> **Aim of the task**
Give the data again exactly, without images.
_____
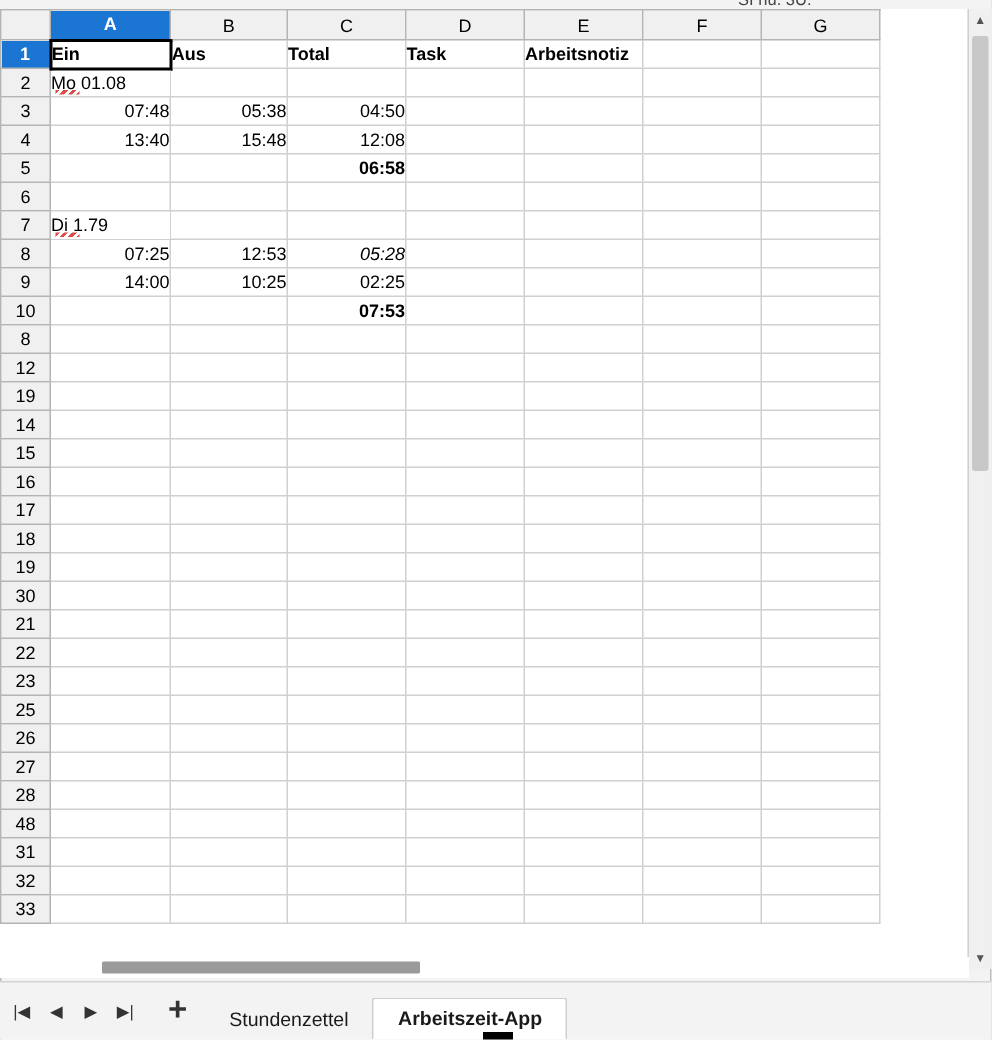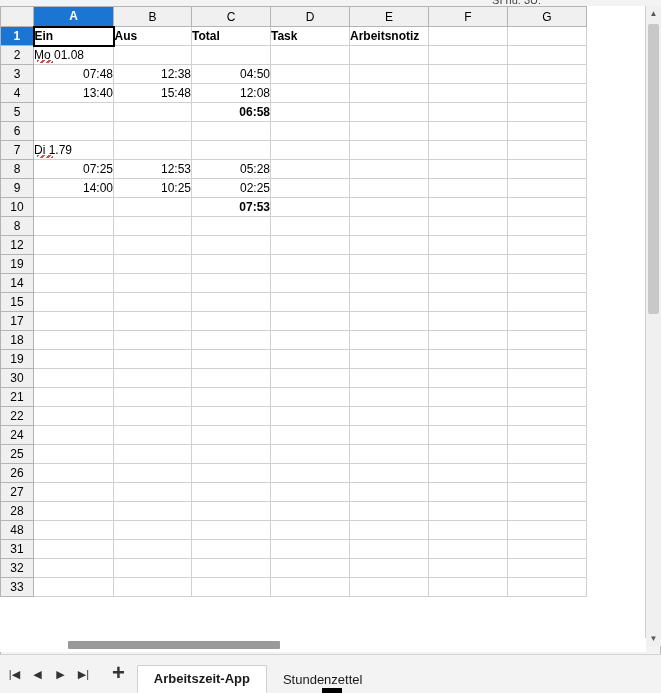"12:38" td.cell { text: 12:38 -> 05:38 }
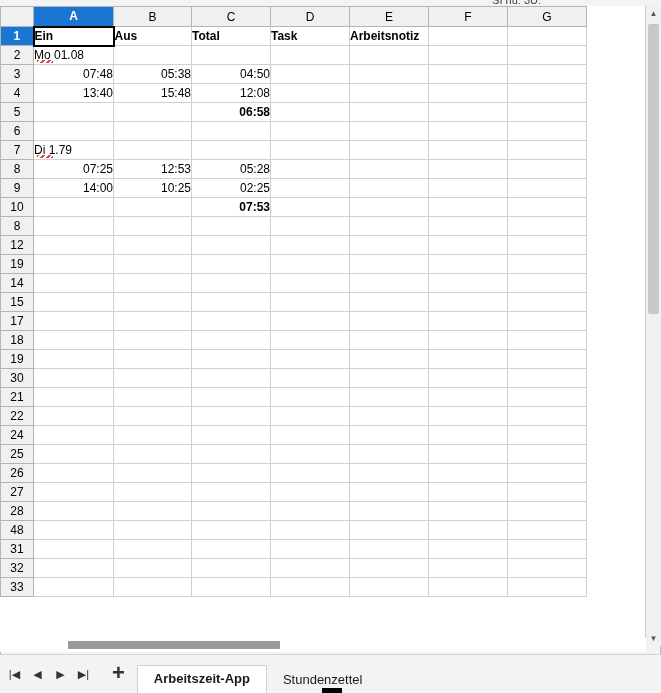"05:28" td.cell { font-style: none -> italic }
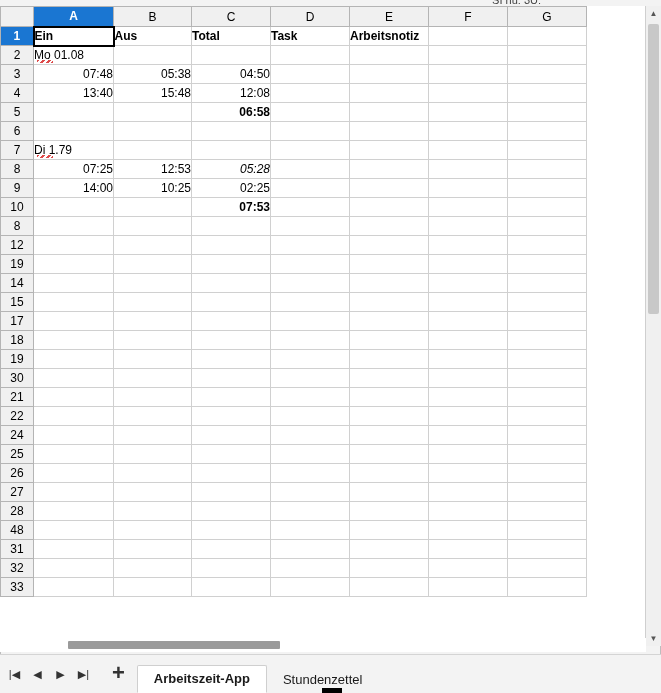"16" tr { html: none -> <tr> <td>16</td> <td></td> <td></td> <td></td> <td></td> <td></td> <td></td> <td></td> </tr> }
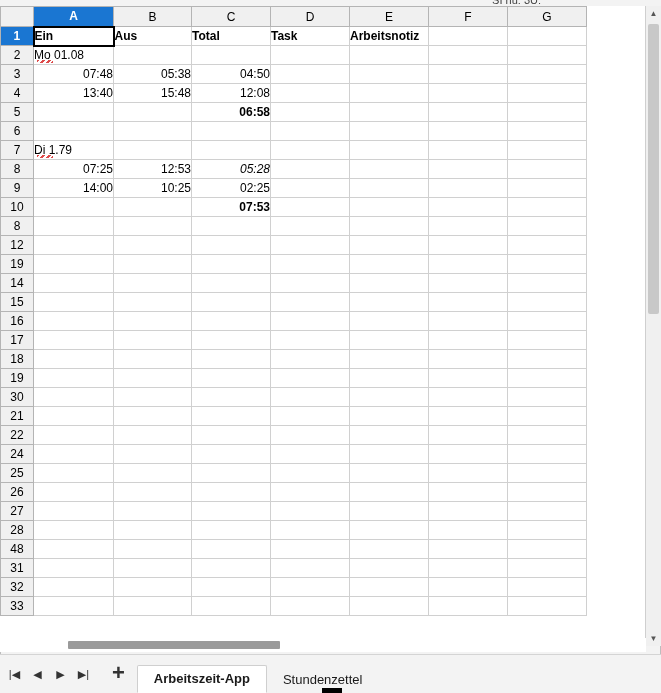"23" tr { html: none -> <tr> <td>23</td> <td></td> <td></td> <td></td> <td></td> <td></td> <td></td> <td></td> </tr> }
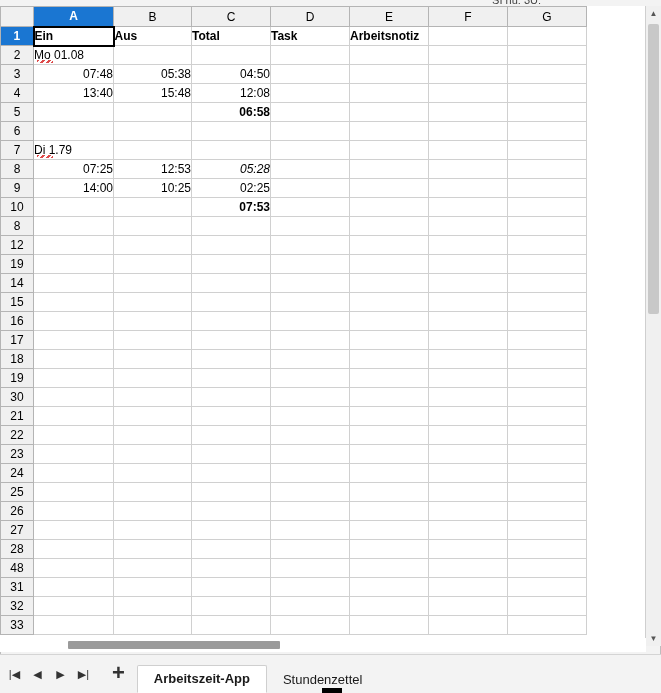"24" tr { html: <tr> <td>24</td> <td></td> <td></td> <td></td> <td></td> <td></td> <td></td> <td></td> </tr> -> none }
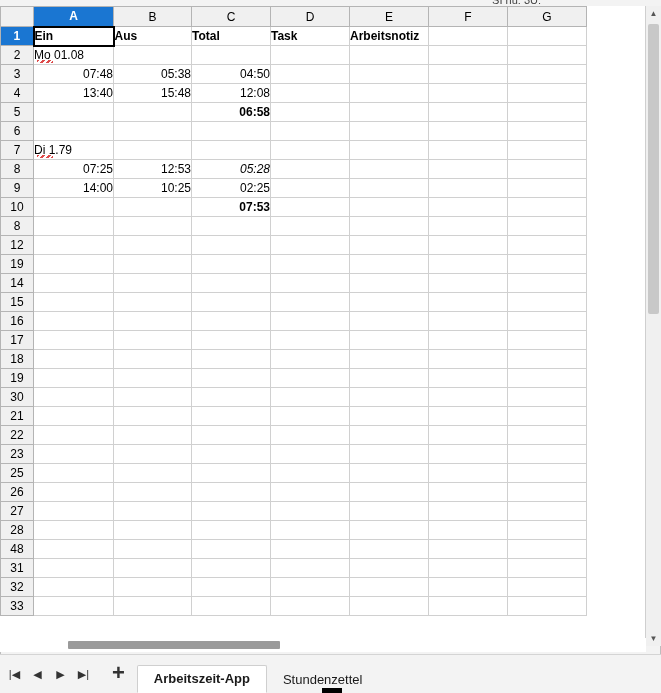"Arbeitszeit-App" div.tab { order: before "Stundenzettel" -> after "Stundenzettel" }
_____
> **Result of the exercise**
"12:38" td.cell { text: 12:38 -> 05:38 }
"05:28" td.cell { font-style: none -> italic }
"16" tr { html: none -> <tr> <td>16</td> <td></td> <td></td> <td></td> <td></td> <td></td> <td></td> <td></td> </tr> }
"23" tr { html: none -> <tr> <td>23</td> <td></td> <td></td> <td></td> <td></td> <td></td> <td></td> <td></td> </tr> }
"24" tr { html: <tr> <td>24</td> <td></td> <td></td> <td></td> <td></td> <td></td> <td></td> <td></td> </tr> -> none }
"Arbeitszeit-App" div.tab { order: before "Stundenzettel" -> after "Stundenzettel" }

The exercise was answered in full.